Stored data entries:
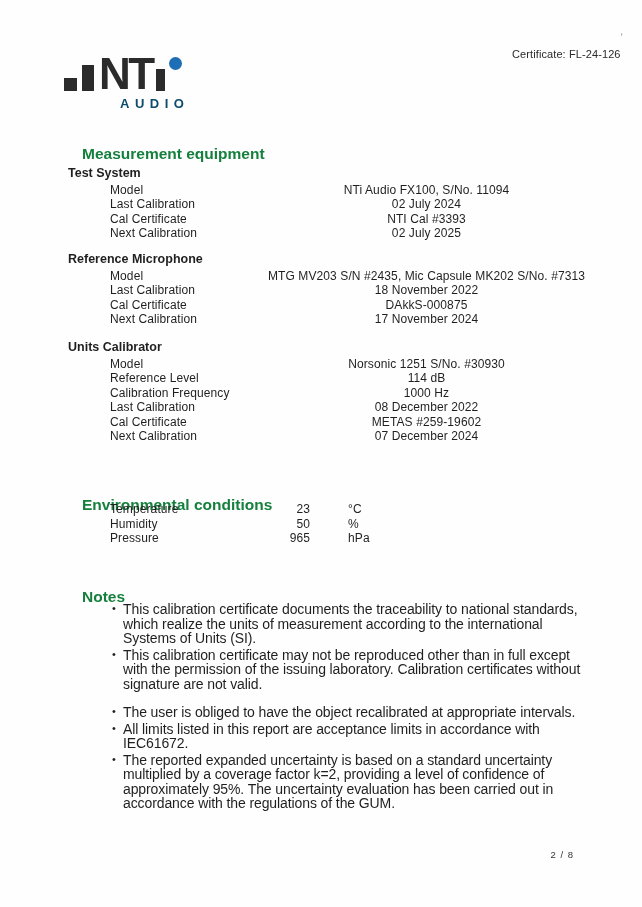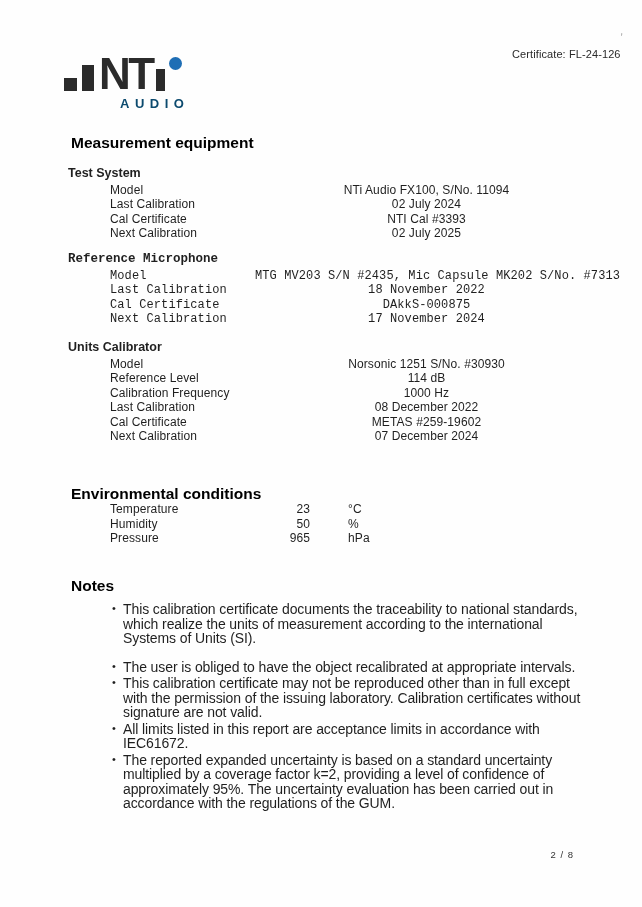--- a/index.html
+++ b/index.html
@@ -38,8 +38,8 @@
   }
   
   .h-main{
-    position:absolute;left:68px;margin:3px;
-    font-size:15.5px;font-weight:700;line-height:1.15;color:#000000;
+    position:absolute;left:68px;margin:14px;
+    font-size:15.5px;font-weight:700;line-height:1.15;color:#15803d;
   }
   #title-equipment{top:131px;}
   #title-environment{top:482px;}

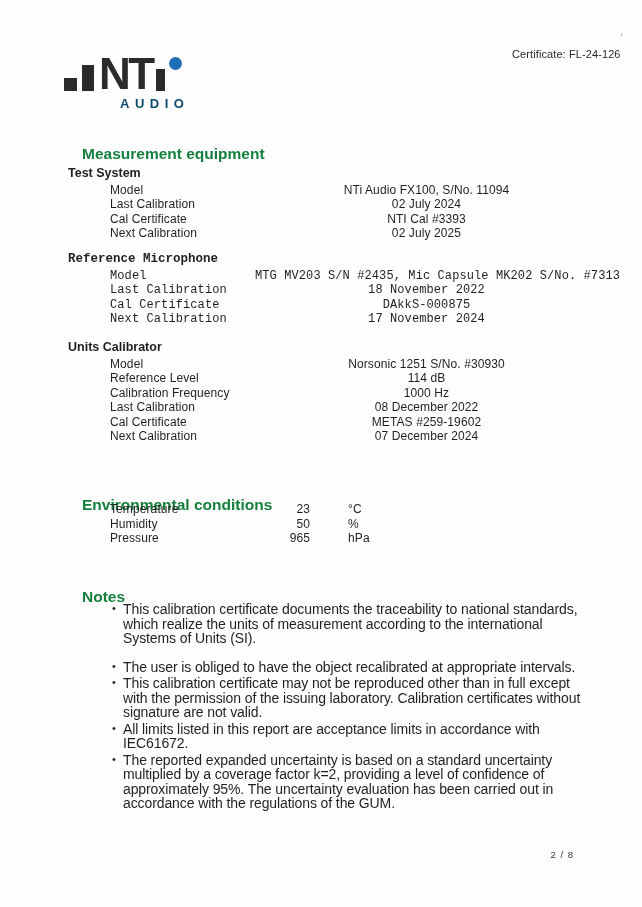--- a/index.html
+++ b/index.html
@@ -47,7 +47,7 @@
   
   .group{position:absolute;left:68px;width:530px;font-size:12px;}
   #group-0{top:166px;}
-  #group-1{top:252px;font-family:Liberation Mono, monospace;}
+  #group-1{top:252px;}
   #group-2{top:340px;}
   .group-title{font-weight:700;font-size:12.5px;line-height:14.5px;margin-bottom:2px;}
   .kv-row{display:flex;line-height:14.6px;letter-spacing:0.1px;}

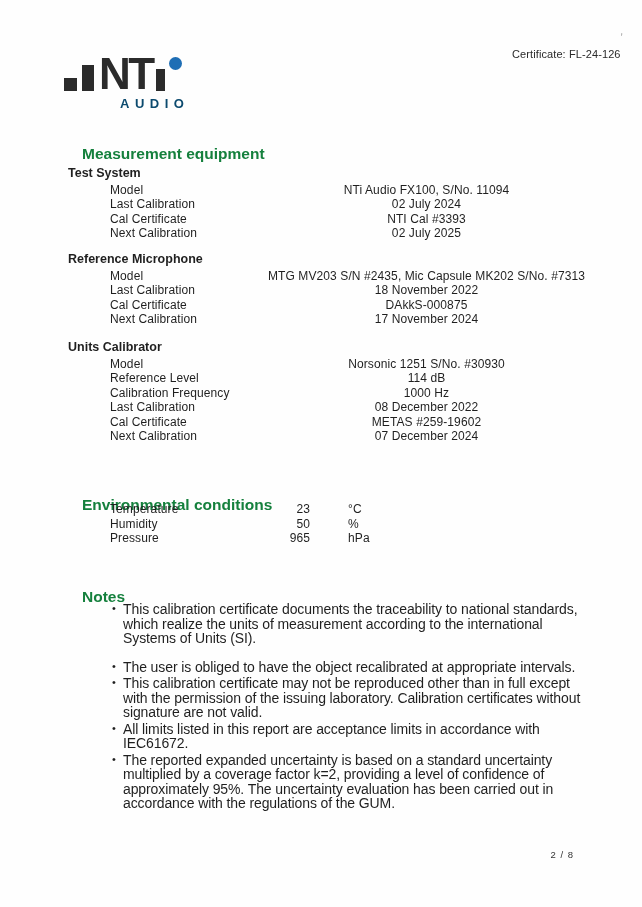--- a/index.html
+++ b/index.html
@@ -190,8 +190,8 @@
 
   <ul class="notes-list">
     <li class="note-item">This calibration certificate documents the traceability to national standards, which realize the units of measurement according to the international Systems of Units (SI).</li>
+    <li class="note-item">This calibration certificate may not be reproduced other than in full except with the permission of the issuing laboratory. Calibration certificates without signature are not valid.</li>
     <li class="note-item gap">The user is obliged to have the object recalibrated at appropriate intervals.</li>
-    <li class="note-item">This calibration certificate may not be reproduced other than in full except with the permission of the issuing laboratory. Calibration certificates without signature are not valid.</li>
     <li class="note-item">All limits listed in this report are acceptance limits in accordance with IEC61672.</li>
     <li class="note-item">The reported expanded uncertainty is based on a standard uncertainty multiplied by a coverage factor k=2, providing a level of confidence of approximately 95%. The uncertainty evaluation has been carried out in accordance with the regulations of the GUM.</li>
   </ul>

---

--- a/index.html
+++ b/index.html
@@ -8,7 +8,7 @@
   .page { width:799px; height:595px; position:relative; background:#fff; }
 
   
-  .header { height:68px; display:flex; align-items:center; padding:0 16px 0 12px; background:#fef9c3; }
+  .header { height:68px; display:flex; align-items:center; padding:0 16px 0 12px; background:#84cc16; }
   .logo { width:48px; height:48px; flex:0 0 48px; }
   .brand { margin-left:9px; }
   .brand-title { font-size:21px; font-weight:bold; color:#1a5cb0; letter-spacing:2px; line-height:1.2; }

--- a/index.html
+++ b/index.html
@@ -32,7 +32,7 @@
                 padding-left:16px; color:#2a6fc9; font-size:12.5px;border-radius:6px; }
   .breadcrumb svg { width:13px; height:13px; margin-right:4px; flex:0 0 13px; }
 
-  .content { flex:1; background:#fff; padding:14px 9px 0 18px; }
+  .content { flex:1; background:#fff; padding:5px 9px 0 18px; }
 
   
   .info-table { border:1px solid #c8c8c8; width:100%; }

■ WORK INSTRUCTION ■
In the data above, find the line that contains "flex:1; background:#fff; padding:5px" and the line that contains "border:1px solid #c8c8c8;". Repeat exactly those lines and every line between them, and only those.

■ TASK RESPONSE ■
+  .content { flex:1; background:#fff; padding:5px 9px 0 18px; }
 
   
   .info-table { border:1px solid #c8c8c8; width:100%; }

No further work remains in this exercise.